§ **Prompt**: Report every line of the material that contains the string "model".

===

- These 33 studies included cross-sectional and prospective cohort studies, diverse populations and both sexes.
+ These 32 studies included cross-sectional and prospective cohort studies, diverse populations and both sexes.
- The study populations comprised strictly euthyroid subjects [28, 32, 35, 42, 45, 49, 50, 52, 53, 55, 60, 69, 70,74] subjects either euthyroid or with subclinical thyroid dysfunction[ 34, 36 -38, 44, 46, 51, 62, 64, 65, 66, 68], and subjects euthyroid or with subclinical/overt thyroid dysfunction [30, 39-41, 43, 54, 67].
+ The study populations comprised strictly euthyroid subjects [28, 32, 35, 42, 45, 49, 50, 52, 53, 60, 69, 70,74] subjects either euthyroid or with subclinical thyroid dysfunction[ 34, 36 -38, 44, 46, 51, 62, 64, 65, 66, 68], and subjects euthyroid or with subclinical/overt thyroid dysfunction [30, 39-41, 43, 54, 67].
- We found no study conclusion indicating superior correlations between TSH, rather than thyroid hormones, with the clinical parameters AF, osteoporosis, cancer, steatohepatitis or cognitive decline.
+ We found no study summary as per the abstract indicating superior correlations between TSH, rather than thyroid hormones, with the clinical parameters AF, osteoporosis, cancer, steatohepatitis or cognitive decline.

===

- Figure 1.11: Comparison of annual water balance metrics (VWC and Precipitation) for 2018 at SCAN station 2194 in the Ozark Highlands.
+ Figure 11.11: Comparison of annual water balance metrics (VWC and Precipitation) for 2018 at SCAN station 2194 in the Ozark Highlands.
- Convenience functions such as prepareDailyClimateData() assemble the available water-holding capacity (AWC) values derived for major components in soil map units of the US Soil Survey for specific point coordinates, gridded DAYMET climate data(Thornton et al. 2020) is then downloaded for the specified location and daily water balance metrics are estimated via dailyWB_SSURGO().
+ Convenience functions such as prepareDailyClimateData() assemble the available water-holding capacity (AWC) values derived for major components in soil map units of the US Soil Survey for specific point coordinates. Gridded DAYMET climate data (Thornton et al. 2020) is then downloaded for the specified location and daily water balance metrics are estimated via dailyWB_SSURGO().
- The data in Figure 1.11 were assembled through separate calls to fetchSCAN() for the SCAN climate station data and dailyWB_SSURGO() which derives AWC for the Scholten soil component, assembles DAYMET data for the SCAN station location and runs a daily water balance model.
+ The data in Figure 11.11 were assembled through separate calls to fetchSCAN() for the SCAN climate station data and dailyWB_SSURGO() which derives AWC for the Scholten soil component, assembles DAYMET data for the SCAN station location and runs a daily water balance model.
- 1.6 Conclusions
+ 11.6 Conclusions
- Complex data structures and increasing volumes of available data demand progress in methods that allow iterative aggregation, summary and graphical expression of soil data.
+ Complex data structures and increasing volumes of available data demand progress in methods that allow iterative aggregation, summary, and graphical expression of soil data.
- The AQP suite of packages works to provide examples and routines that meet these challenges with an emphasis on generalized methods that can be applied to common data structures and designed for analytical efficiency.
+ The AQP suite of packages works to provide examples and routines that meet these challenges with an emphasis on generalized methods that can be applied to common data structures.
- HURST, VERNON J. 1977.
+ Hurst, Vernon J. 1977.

===

§ **Answer box**:
- The data in Figure 1.11 were assembled through separate calls to fetchSCAN() for the SCAN climate station data and dailyWB_SSURGO() which derives AWC for the Scholten soil component, assembles DAYMET data for the SCAN station location and runs a daily water balance model.
+ The data in Figure 11.11 were assembled through separate calls to fetchSCAN() for the SCAN climate station data and dailyWB_SSURGO() which derives AWC for the Scholten soil component, assembles DAYMET data for the SCAN station location and runs a daily water balance model.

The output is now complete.